New Delhi: Upholding the right to die with dignity, the Supreme Court on Friday gave legal sanction to passive euthanasia and execution of a living will of persons suffering from chronic terminal diseases and likely to go into a permanent vegetative state.

In a unanimous judgment by a constitution bench headed by Chief Justice Dipak Misra, the Supreme Court accorded primacy to the constitutional values of liberty, dignity, autonomy and privacy as it laid down procedural guidelines governing the advance directive of a living will. The guidelines will operate till a legislation is put in place.

“The right of an individual to refuse medical treatment is unconditional. Neither the law nor the constitution can compel an individual who is competent and able to take decisions to disclose reasons for refusing medical treatment nor is such a refusal subject to the supervisory control of an outside entity," said Justice D.Y. Chandrachud.

A living will is a document prepared by a person in their healthy/sound state of mind under which they can specify in advance whether or not they would like to opt for artificial life support, if he/she is in a vegetative state due to an irreversible terminal illness in the future.

“It is an extraordinary ruling by the apex court. People now will be allowed to grant a living power of attorney to another. Meanwhile, a law on passive euthanasia is on the ambit", additional solicitor general, P.S. Narasimha, who had represented the Centre, said after the ruling.
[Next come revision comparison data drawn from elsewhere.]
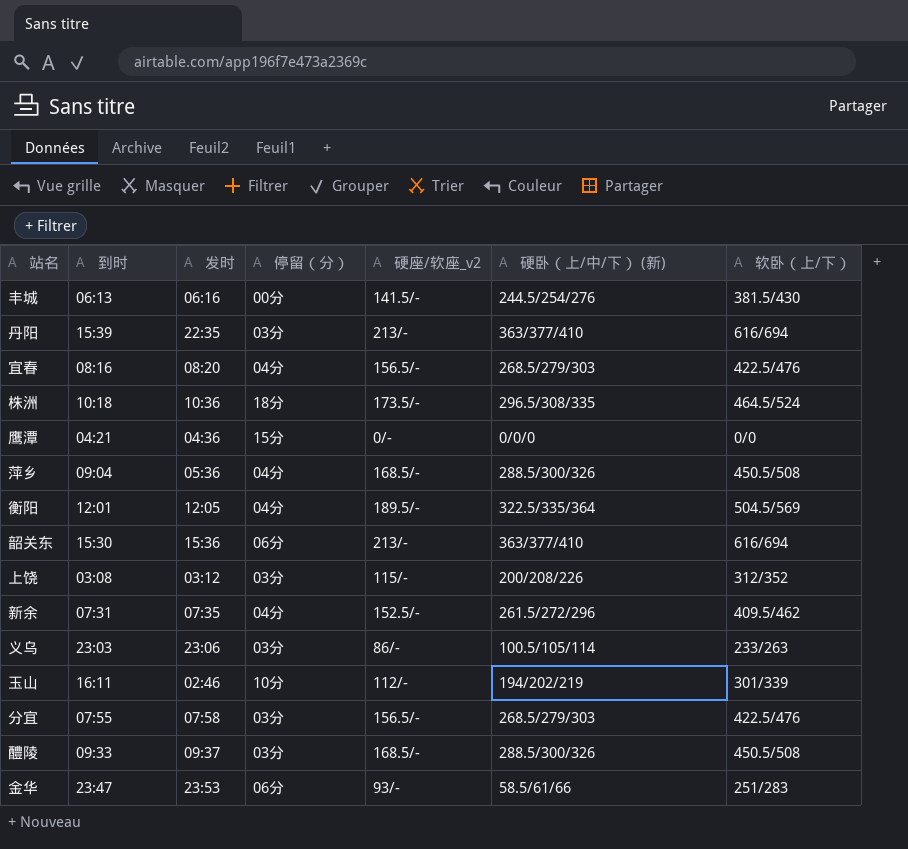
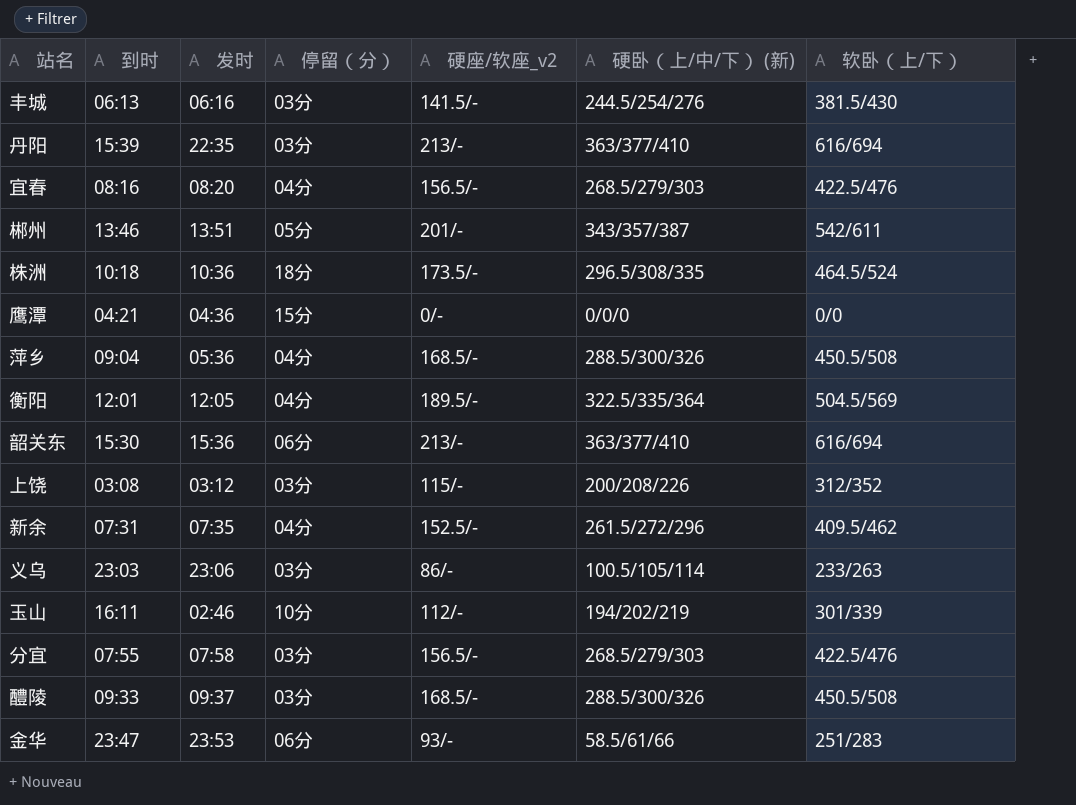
丰城 | 停留（分）: 00分 -> 03分
row 郴州: none -> 13:46 | 13:51 | 05分 | 201/- | 343/357/387 | 542/611

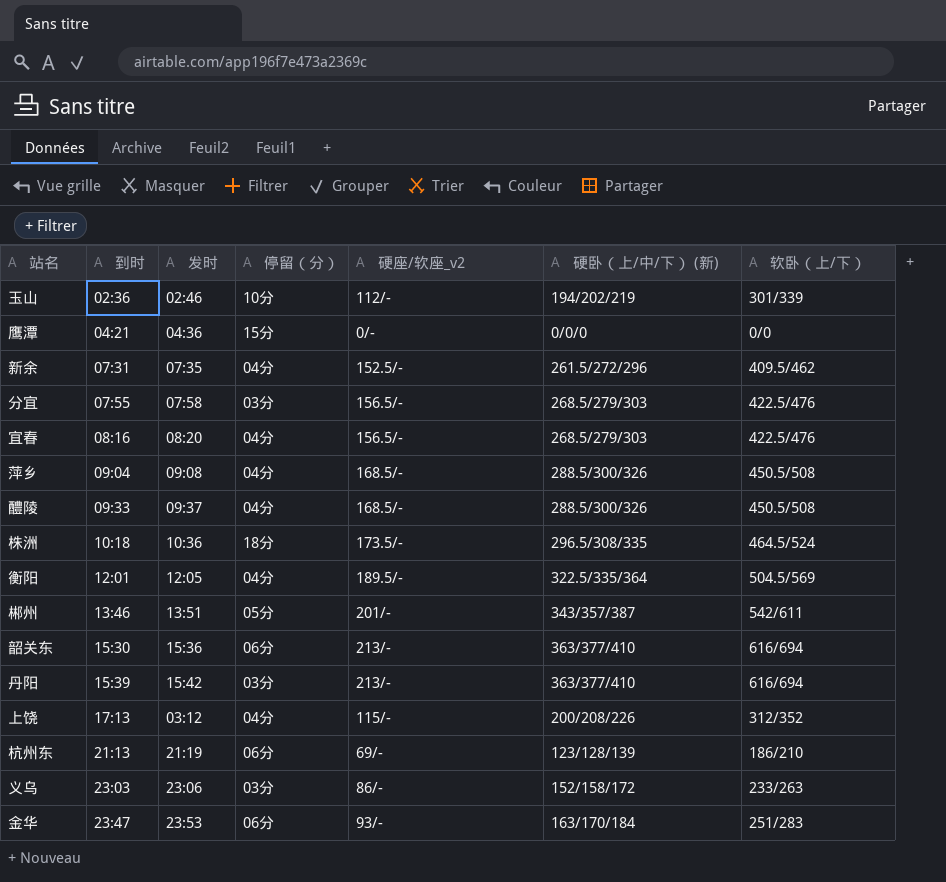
row order: none -> 到时 ascending
row 丰城: 06:13 | 06:16 | 03分 | 141.5/- | 244.5/254/276 | 381.5/430 -> none
玉山 | 到时: 16:11 -> 02:36
萍乡 | 发时: 05:36 -> 09:08
醴陵 | 停留（分）: 03分 -> 04分
丹阳 | 发时: 22:35 -> 15:42
上饶 | 到时: 03:08 -> 17:13
上饶 | 停留（分）: 03分 -> 04分
row 杭州东: none -> 21:13 | 21:19 | 06分 | 69/- | 123/128/139 | 186/210
义乌 | 硬卧（上/中/下） (新): 100.5/105/114 -> 152/158/172
金华 | 硬卧（上/中/下） (新): 58.5/61/66 -> 163/170/184

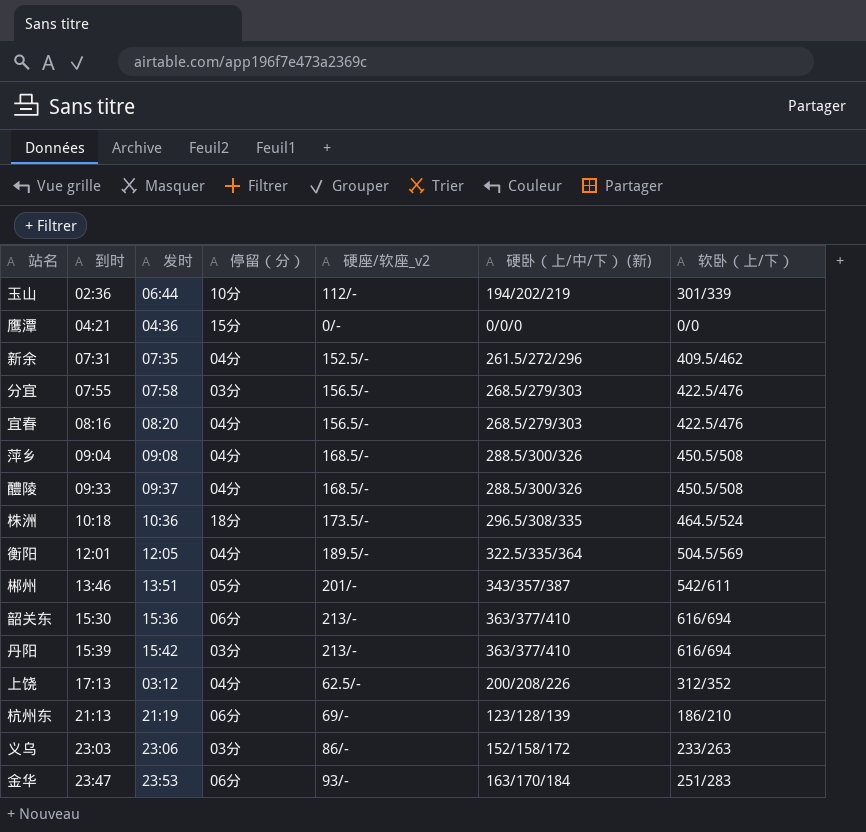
玉山 | 发时: 02:46 -> 06:44
上饶 | 硬座/软座_v2: 115/- -> 62.5/-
In a 538-paged ruling, it was held that such advance directive must be in writing and indicate in clear terms the decision relating to circumstances in which withholding or withdrawal of medical treatment could be resorted to.

The document would bear signatures of the executor in the presence of two attesting witnesses, and the jurisdictional judicial magistrate of first class (JMFC). In case a person has two living wills, the one most recently signed would prevail.
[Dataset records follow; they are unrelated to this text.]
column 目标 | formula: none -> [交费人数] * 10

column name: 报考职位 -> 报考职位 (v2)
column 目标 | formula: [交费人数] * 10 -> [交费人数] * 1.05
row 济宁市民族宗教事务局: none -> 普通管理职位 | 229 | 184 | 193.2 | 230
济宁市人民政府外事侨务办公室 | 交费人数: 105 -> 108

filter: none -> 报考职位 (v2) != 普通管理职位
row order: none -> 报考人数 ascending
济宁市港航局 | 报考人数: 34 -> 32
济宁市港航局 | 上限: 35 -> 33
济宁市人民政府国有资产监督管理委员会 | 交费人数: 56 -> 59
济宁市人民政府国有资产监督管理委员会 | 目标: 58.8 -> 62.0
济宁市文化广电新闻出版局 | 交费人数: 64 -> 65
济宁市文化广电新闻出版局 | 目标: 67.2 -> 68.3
In the event of the executor becoming terminally ill with no hope of recovery, the physician treating the patient after informing the executor/his guardian about the nature of illness and consequences of alternative forms of treatment will set up a hospital medical board.

This would consist of the head of the treating department and at least three experts from the fields of general medicine, cardiology, neurology, nephrology, psychiatry or oncology with at least twenty years of experience in the medical profession. Their decision would serve as preliminary opinion on whether or not to certify carrying out the instructions in the living will.

If the hospital medical board opines on executing the advance directive, another medical board will be set up, which may endorse the its execution if it concurs with the initial decision of the medical board of the hospital. This decision would then be conveyed to the jurisdictional JMFC who after visiting the patient and examining all aspects would authorise its implementation.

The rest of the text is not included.